● EXERCISE INSTRUCTIONS: List every line below containing "Midi".

_ _ _ _ _ _ _

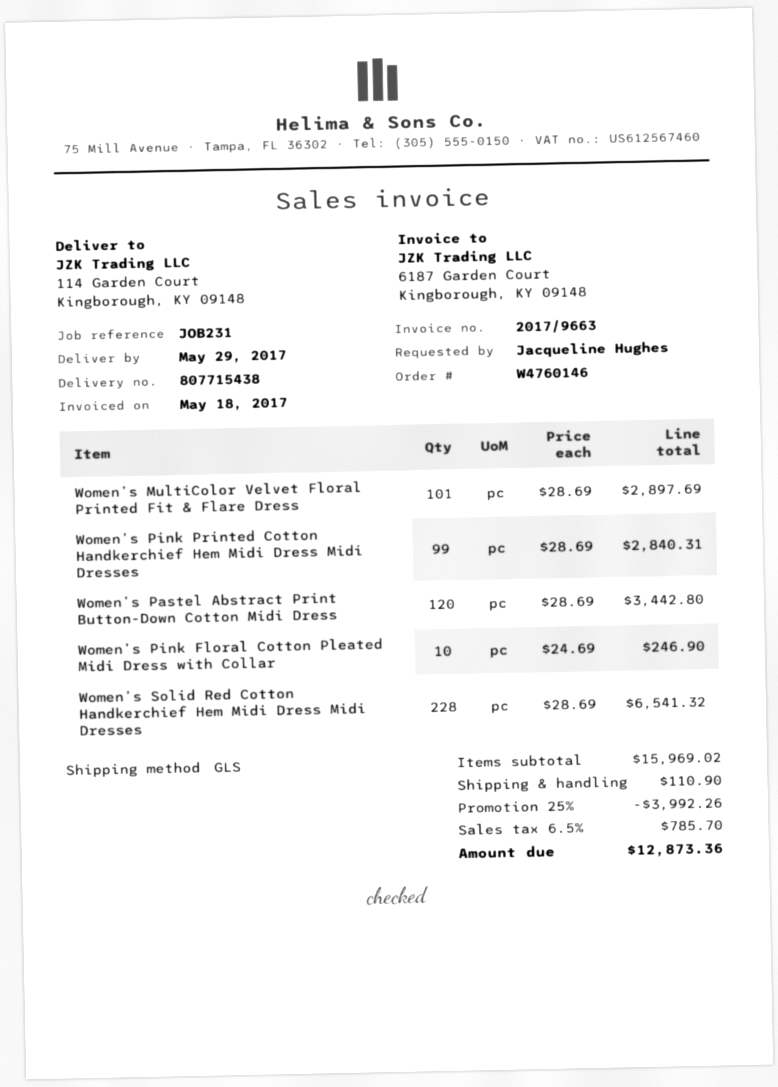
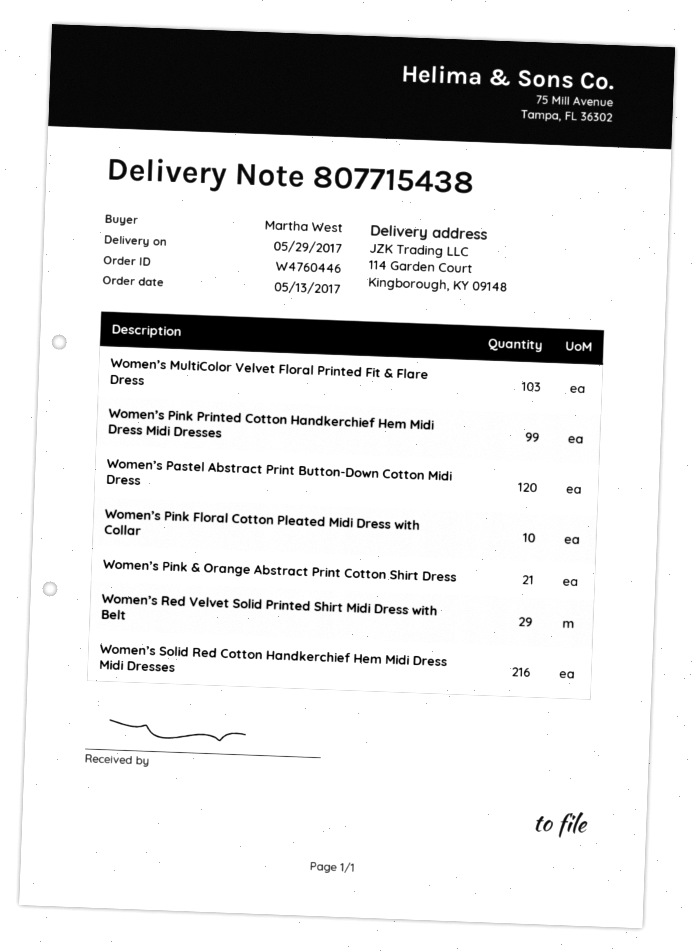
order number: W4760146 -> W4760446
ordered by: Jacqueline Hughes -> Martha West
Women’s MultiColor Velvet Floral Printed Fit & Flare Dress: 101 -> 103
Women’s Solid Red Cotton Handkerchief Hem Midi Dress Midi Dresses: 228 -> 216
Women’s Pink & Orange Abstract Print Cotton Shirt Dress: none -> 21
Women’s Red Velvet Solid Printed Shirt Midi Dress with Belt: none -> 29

_ _ _ _ _ _ _

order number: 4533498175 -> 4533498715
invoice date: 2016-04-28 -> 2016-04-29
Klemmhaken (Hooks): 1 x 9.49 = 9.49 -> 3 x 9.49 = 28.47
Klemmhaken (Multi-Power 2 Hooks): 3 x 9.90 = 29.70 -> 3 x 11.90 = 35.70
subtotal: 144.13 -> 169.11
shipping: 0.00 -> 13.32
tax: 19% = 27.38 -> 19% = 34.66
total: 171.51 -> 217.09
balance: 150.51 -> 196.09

_ _ _ _ _ _ _

● WRITTEN REPLY:
Women’s Solid Red Cotton Handkerchief Hem Midi Dress Midi Dresses: 228 -> 216
Women’s Red Velvet Solid Printed Shirt Midi Dress with Belt: none -> 29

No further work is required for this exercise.